Mesmo diante de um momento pessoal muito difícil, tento respirar um tanto e fazer alguma leitura sobre o cenário político que levou as eleições presidenciais ao segundo turno, como já previa boa parte das pesquisas eleitorais.
Algumas notas são as mais óbvias:
- A polarização política é um fato muito claro, ainda que essa polarização seja repleta de nuances bastante complexas, afinal Lula e Bolsonaro juntos reuniram 91,6% de votos válidos no primeiro turno, achatando os candidatos de outras frentes e cujos apoios para o próximo turno serão muito importantes.
- Se a esquerda cresceu um pouco aumentando suas cadeiras no legislativo, a direita doentia bolsonarista se mostrou um bocado sólida, elegendo alguns de seus principais e mais terríveis nomes em todo o país.
- Há um contraste curioso demonstrado pelo aumento de representantes LGBT no legislativo enquanto teremos também alguns dos mais cruéis direitistas deste momento.
- ainda sobre contrastes, nada mais didático que a reeleição da Governadora Fátima Bezerra já no primeiro turno, com um percentual tranquilo e sólido de votos, e a escolha de Wendel Lagartixa (ex-policial filmado em participação num triplo homicídio) como deputado estadual mais votado do Rio Grande do Norte.
- O adiamento da eleição presidencial para o segundo turno foi um baque na esperança que se desenhou para a esquerda nas últimas semanas, mas é preciso lembrar que a vitória de Lula no primeiro turno foi importante, pois não se deve esquecer do peso que descansa sobre o poder da máquina pública em um processo de reeleição, ainda mais se usada descaradamente como o fez Bolsonaro.
- A diferença de mais de seis milhões de votos é significativa, especialmente se considerado o número relativamente baixo de votos em aberto para o segundo turno. Isso aponta para a necessidade de atenção por parte da esquerda a uma das estratégias ensaiadas pela situação para essa primeira rodada: a desmobilização do eleitorado de Lula.
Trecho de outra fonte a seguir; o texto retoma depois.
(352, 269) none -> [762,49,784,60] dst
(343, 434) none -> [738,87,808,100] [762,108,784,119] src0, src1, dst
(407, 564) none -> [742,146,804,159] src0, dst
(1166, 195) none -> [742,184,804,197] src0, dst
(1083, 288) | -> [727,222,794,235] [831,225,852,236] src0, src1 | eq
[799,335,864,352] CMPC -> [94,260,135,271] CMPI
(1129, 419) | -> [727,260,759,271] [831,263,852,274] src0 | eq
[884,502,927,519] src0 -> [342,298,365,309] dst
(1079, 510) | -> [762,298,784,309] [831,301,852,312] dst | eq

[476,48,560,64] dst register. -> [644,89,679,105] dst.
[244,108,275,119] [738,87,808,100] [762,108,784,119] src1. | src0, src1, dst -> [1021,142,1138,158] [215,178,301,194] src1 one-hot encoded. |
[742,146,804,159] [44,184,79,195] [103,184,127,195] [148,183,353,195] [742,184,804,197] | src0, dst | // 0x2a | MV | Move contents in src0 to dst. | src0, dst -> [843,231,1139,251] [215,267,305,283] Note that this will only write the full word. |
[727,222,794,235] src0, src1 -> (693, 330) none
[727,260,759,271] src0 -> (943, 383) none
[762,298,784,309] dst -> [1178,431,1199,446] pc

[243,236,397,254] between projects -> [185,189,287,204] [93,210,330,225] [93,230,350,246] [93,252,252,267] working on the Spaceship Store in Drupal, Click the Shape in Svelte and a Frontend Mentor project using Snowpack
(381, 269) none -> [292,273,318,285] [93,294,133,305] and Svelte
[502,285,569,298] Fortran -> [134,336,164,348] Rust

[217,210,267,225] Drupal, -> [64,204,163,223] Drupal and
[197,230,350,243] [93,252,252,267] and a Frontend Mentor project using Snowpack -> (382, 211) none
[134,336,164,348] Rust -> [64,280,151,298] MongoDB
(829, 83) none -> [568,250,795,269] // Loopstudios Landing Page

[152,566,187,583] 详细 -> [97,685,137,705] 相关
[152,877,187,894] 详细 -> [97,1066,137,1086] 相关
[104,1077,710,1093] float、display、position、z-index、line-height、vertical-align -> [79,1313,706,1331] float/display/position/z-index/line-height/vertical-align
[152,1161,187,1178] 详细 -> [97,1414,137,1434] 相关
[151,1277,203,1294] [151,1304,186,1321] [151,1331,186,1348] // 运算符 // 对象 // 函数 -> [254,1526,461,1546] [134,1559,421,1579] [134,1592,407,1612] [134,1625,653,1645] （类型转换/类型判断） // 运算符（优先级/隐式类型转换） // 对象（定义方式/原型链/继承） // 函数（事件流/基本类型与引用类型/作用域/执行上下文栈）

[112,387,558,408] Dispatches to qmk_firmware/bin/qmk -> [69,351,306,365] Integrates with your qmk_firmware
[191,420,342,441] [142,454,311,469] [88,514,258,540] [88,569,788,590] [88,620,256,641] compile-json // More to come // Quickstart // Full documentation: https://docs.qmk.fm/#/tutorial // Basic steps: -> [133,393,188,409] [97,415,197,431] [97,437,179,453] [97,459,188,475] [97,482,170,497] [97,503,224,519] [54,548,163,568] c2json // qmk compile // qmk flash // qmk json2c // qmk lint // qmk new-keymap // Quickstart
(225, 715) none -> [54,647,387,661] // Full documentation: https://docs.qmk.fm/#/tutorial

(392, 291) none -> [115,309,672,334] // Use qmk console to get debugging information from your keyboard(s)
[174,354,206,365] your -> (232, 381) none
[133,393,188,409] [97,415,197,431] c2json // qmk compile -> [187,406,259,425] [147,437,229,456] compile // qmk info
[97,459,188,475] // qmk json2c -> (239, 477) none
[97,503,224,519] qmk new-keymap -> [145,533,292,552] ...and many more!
Manobras como a suspensão do passe livre para o transporte público no dia das eleições é um sinal claro dessa estratégia, já que limitar o acesso de populações mais carentes aos locais de votação tende a atingir eleitores mais propensos ao voto no candidato do PT. Isso significa dizer que também é necessário olhar com cuidado para os eleitores das zonas rurais que votam nas cidades, por exemplo.
- Artimanhas como o “orçamento secreto”, nome fantasia do maior escândalo de corrupção na compra de apoio político desde a manobra de Fernando Henrique Cardoso pela aprovação da reeleição, funcionaram de forma considerável tanto para a eleição de deputados e senadores quanto para um crescimento de Bolsonaro nas últimas semanas antes do pleito.
- Para a esquerda, é preciso intensificar o diálogo e o corpo a corpo especialmente nas regiões mais conservadoras, uma tarefa difícil, afinal esses conservadores defendem interesses muito mais diretos e individuais do que políticas públicas. É, por exemplo, um grupo formado por pessoas que preferem votar aliados a seus patrões em lugar de alguém que represente um crescimento econômico verdadeiro e amplie oportunidades de emprego. Ou, em outro exemplo, quem ofereça acesso à rede de saúde como um favor pessoal e não como um direito comum a todo brasileiro.
- Não se pode desconsiderar a existência de alguns grupos complexos do eleitorado brasileiro: um que realmente se identifica com os piores aspectos do bolsonarismo e por isso se sente representado por ele; outro que não consegue associar suas escolhas políticas ao resultado de suas vidas cotidianas e todo o sofrimento ligado a elas, conduzido pelo medo da mudança, como se qualquer movimento diferente fosse suficiente para tirar deles tudo o que já não têm; e ainda outro grupo que rejeita a figura de Bolsonaro, mas que está apegada ao ideário bolsonarista.
- Por fim, embora tenha havido frustração com a indefinição no primeiro turno, é preciso lembrar que a vitória de Lula foi um passo importante para a derrota do fascismo que se apodera dos ambientes políticos nos últimos anos. Assim, não se pode permitir que essa sensação de frustração esmoreça os ânimos para o segundo turno. Só a mobilização é capaz de sustentar o último fôlego necessário para encerrar este triste capítulo da história brasileira.